Much as it’s been expressed that pro tennis is a bit of an isolated world, even as players travel far and wide for points, winnings and trophies, this is still nice to see and a bit of a departure from years past (see [Maria] Sharapova comments in the 2000s, or any WTA rivalry). Is this again the pro tour we never see and that is on the cutting room floor or somewhere buried in a reporter’s notebook, or just a testament to the individual nature of the sport for better or worse?
Andrew Miller, Silver Spring, MD
• I try to be aware of not sounding like an old man. Or sexist. But since I’ve been covering tennis, I have noticed a real change in culture with regard to collegiality. In, say, 2000, there was beef galore. Agro. Friction. Tension. Irina Spîrlea disparaged Serena and Venus Williams. And the Williamses disparaged Martina Hingis. And Hingis disparaged Anna Kournikova. Billie Jean King once posited to me that men were socialized at a young age to compete in sports, learning that competitors can be friendly, even fraternal. Girls and women, denied so many opportunities to compete, did not always experience that an opponent needn’t be an enemy. An oversimplification, perhaps. But not without some truth. Some might assert that another happy offshoot of Title IX is that women have more opportunities to encounter the full range of competition.

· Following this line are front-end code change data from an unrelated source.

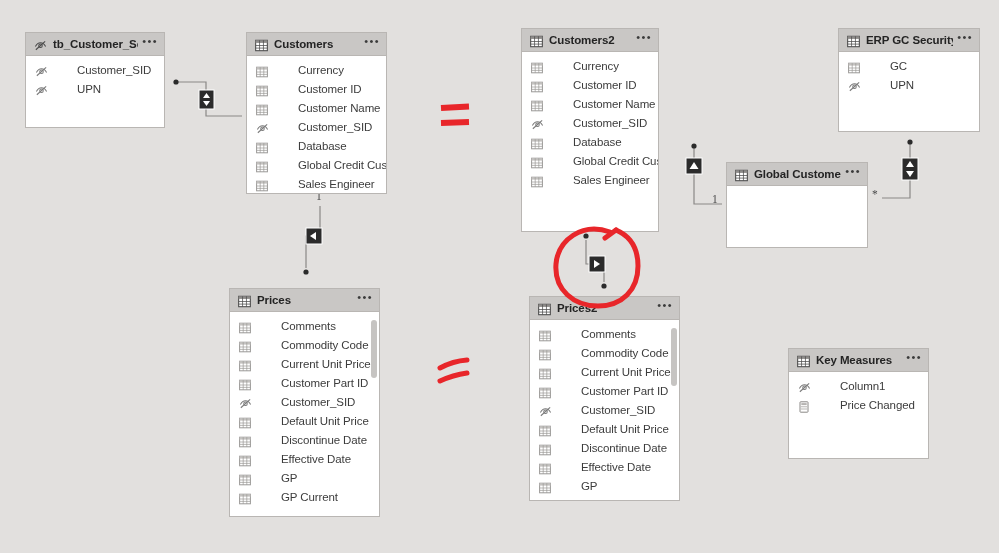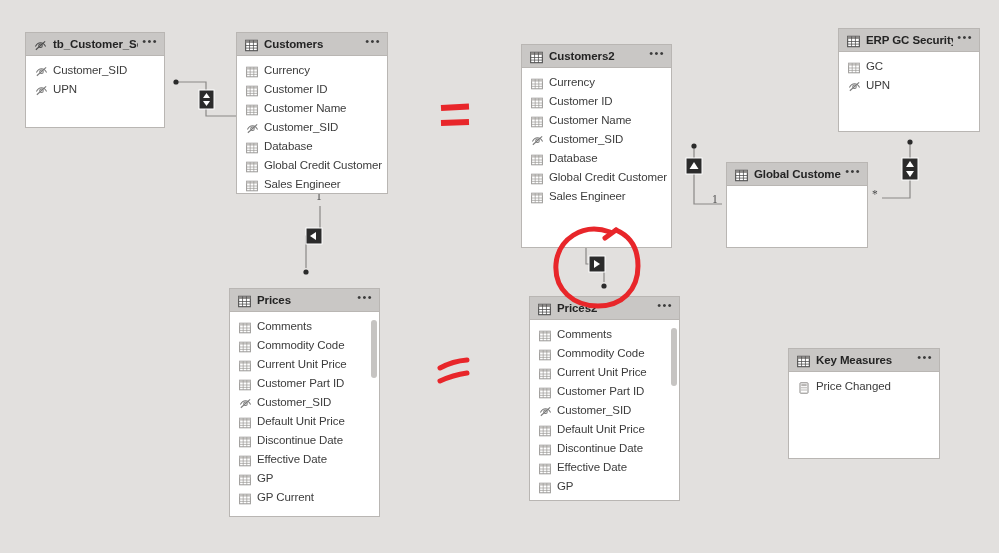--- a/index.html
+++ b/index.html
@@ -189,7 +189,7 @@
           </div>
         </div>
       </div>
-      <div class="tbl" style="left: 236px; top: 32px; width: 152px; height: 162px;">
+      <div class="tbl" style="left: 246px; top: 32px; width: 141px; height: 162px;">
         <div class="tbl-head">
           <span class="head-ic"><svg width="13" height="13" viewBox="0 0 12 12">
               <rect x="0.6" y="1.2" width="10.8" height="9.6" fill="#ffffff" stroke="#4e4e4e" stroke-width="1"></rect>

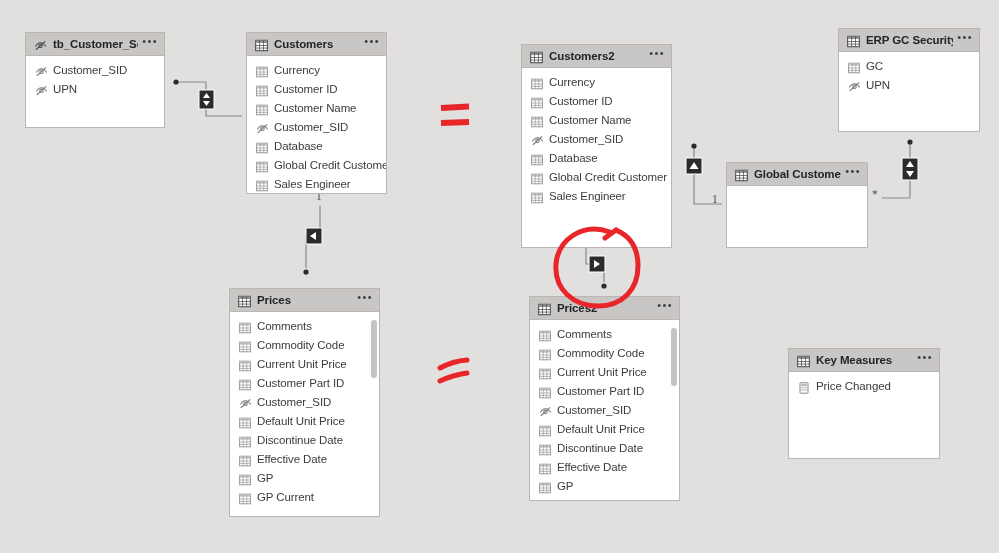--- a/index.html
+++ b/index.html
@@ -258,7 +258,7 @@
           </div>
         </div>
       </div>
-      <div class="tbl" style="left: 521px; top: 44px; width: 151px; height: 204px;">
+      <div class="tbl" style="left: 521px; top: 28px; width: 138px; height: 204px;">
         <div class="tbl-head">
           <span class="head-ic"><svg width="13" height="13" viewBox="0 0 12 12">
               <rect x="0.6" y="1.2" width="10.8" height="9.6" fill="#ffffff" stroke="#4e4e4e" stroke-width="1"></rect>

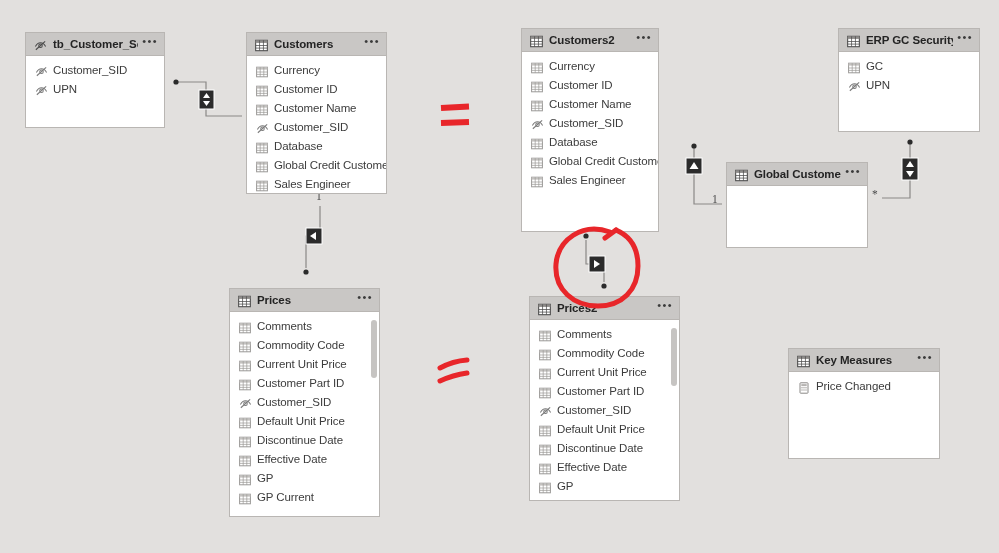--- a/index.html
+++ b/index.html
@@ -61,6 +61,7 @@
     height: 19px;
     padding-left: 9px;
     box-sizing: border-box;
+    gap: 24px;
   }
   .fld-label {
     font-size: 11.5px;

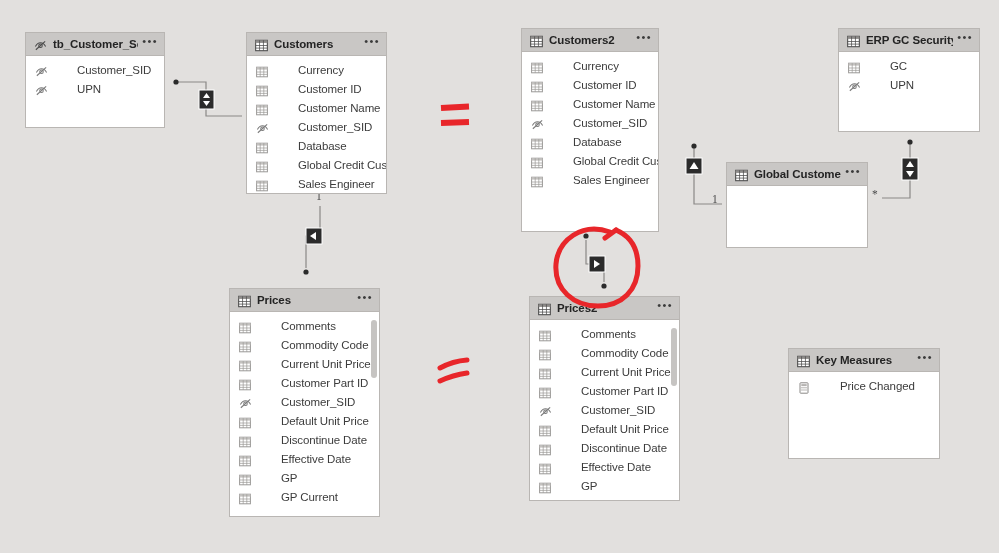--- a/index.html
+++ b/index.html
@@ -556,7 +556,7 @@
           <div class="vscroll" style="top: 8px; height: 58px;"></div>
         </div>
       </div>
-      <div class="tbl" style="left: 788px; top: 348px; width: 152px; height: 111px;">
+      <div class="tbl" style="left: 788px; top: 348px; width: 141px; height: 111px;">
         <div class="tbl-head">
           <span class="head-ic"><svg width="13" height="13" viewBox="0 0 12 12">
               <rect x="0.6" y="1.2" width="10.8" height="9.6" fill="#ffffff" stroke="#4e4e4e" stroke-width="1"></rect>

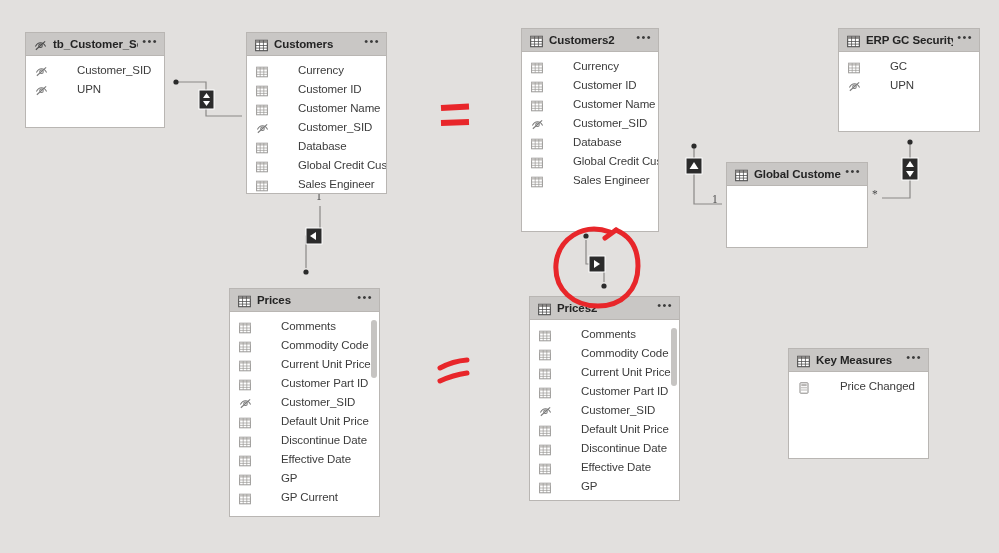--- a/index.html
+++ b/index.html
@@ -568,6 +568,14 @@
         </div>
         <div class="tbl-body">
           <div class="fld">
+            <span class="ic"><svg width="13" height="13" viewBox="0 0 14 14">
+                <path d="M1.5,8 C3,5.2 5,4 7,4 C9,4 11,5.2 12.5,8" fill="none" stroke="#7a7a7a" stroke-width="1.1"></path>
+                <circle cx="7" cy="7.2" r="1.9" fill="none" stroke="#7a7a7a" stroke-width="1.1"></circle>
+                <path d="M2,11.6 L12,2.6" stroke="#7a7a7a" stroke-width="1.2"></path>
+              </svg></span>
+            <span class="fld-label">Column1</span>
+          </div>
+          <div class="fld">
             <span class="ic"><svg width="12" height="12" viewBox="0 0 12 12">
                 <rect x="2" y="0.8" width="8" height="10.4" rx="0.6" fill="none" stroke="#8a8886" stroke-width="1"></rect>
                 <rect x="3.3" y="2.1" width="5.4" height="2" fill="#b5b3b1"></rect>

Lately, there is much more of a sense of sisterhood on the WTA Tour. Players vacation together in the offseason. They salute each other on social media. Vehicles like Kasatkina’s vlog help promote collegiality. What was it Emma Navarro said of Zheng? “I think she goes about things in a pretty cut-throat way. It makes for a locker room that doesn’t have a lot of camaraderie.”
Remarks like that fight the point. (You want a less cut-throat locker room? Don’t air your grievances in public like that.) But overall, my sense is that there is much warmth in the locker room and on the court. There is a recognition that We are colleagues in this kooky traveling circus, fellow travelers, sisters. (I also wonder if there isn’t a recognition that aggro and agita are inconsistent with optimal tennis. Why give your opponent personal motivation? Why devote bandwidth to a feud?)
Hi Jon,
I’ve complained to you a couple of times about the absence of court-level tennis views on TV coverage of tennis whether tennis.com or ESPN. I’ve noticed that this has now been remedied, but only to show a couple of points a set! Why? Last week YouTube showed 4:41 minutes of Zverev-[Hoger] Rune, all court level (google it). It was exciting, virtually a linesman’s view of the action, much better than the traditional view. Question for you this week and for Served next week—why don’t we get a lot more of this (if not every point)? I suspect Andy [Roddick] will be in my corner.
John R, Middletown, CT
• Done.
HAVE A GOOD WEEK EVERYONE AND ENJOY CINCY!